▶ _PROVIDED RECORDS_
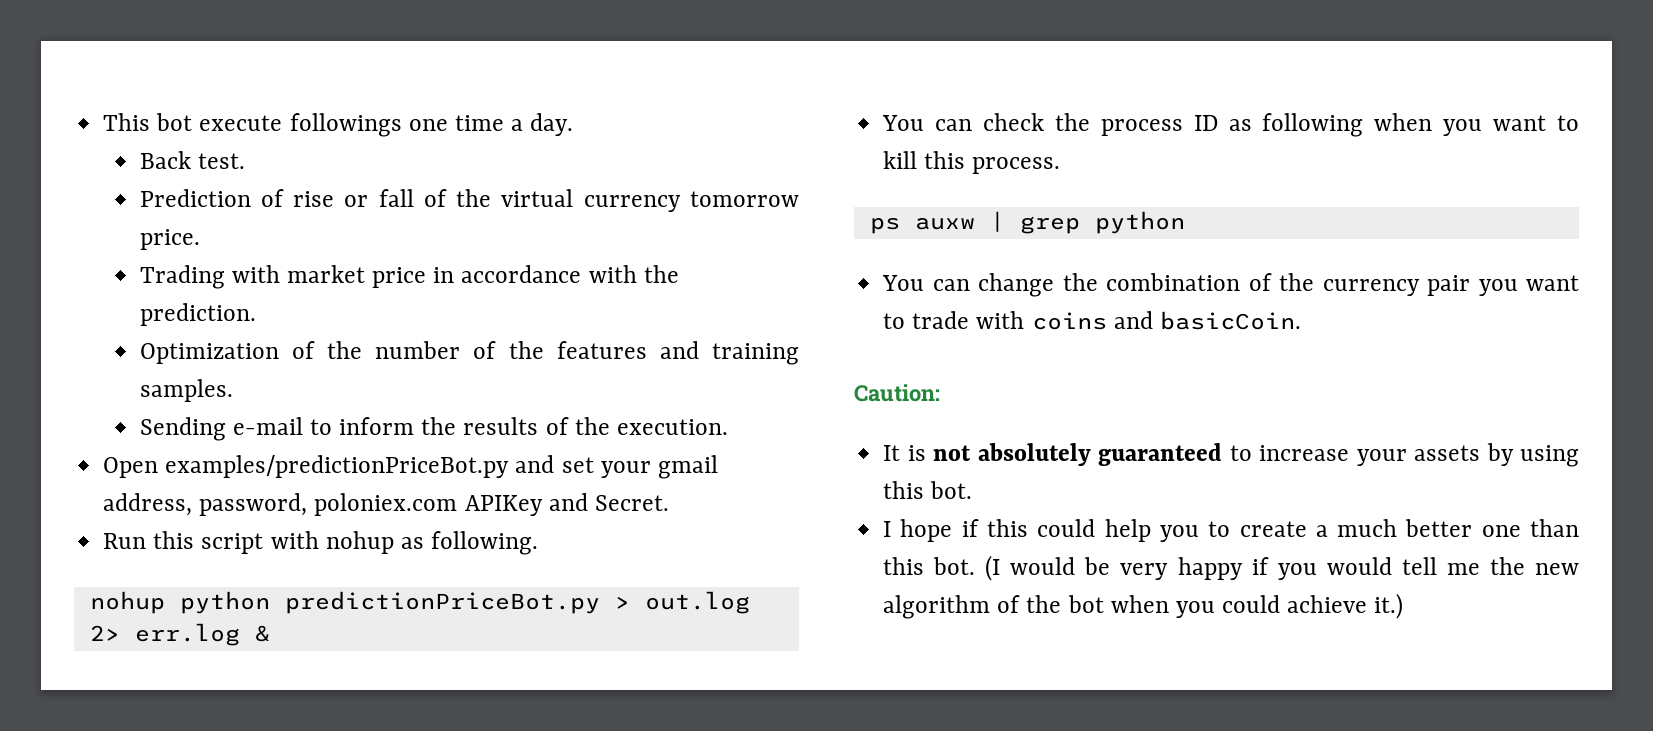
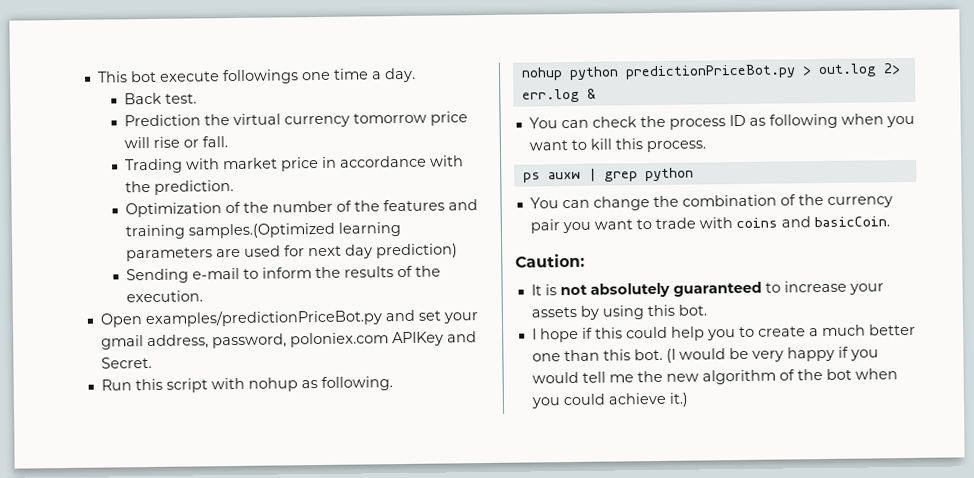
- Prediction of rise or fall of the virtual currency tomorrow price.
+ Prediction the virtual currency tomorrow price will rise or fall.
- Optimization of the number of the features and training samples.
+ Optimization of the number of the features and training samples.(Optimized learning parameters are used for next day prediction)

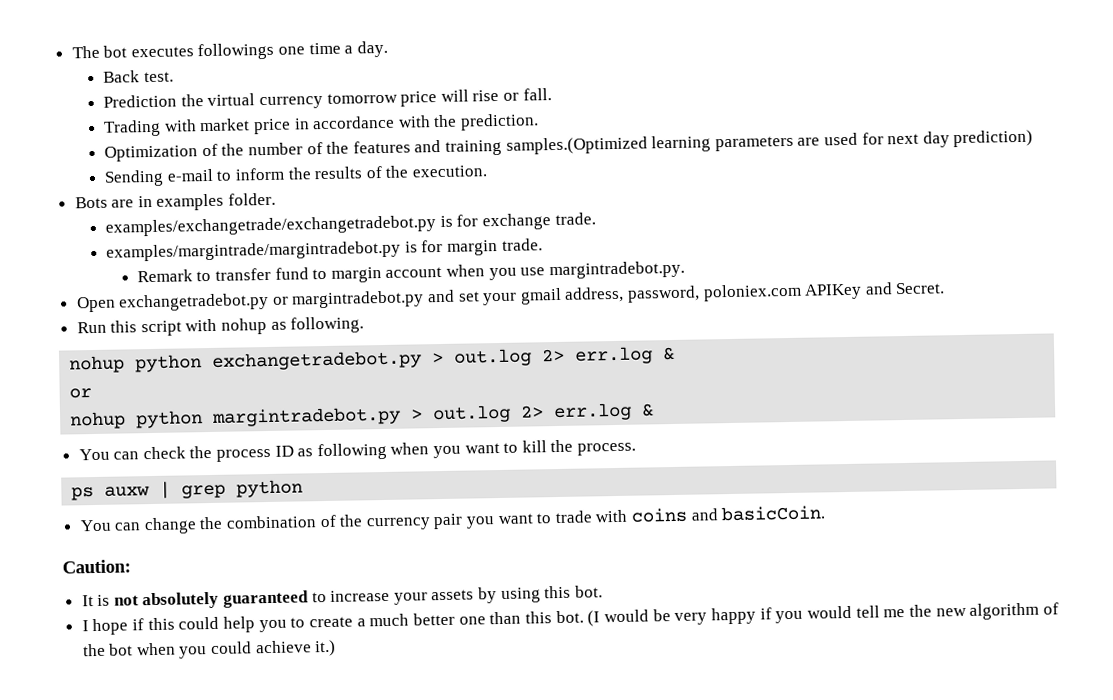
- This bot execute followings one time a day.
+ The bot executes followings one time a day.
- Open examples/predictionPriceBot.py and set your gmail address, password, poloniex.com APIKey and Secret.
+ Bots are in examples folder.
+ examples/exchangetrade/exchangetradebot.py is for exchange trade.
+ examples/margintrade/margintradebot.py is for margin trade.
+ Remark to transfer fund to margin account when you use margintradebot.py.
+ Open exchangetradebot.py or margintradebot.py and set your gmail address, password, poloniex.com APIKey and Secret.
- nohup python predictionPriceBot.py > out.log 2> err.log &
+ nohup python exchangetradebot.py > out.log 2> err.log &
+ or
+ nohup python margintradebot.py > out.log 2> err.log &
- You can check the process ID as following when you want to kill this process.
+ You can check the process ID as following when you want to kill the process.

▶ _EXERCISE_
I need each line of the entries that holds the string "examples" located and copied.

▶ _ANSWER SECTION_
- Open examples/predictionPriceBot.py and set your gmail address, password, poloniex.com APIKey and Secret.
+ Bots are in examples folder.
+ examples/exchangetrade/exchangetradebot.py is for exchange trade.
+ examples/margintrade/margintradebot.py is for margin trade.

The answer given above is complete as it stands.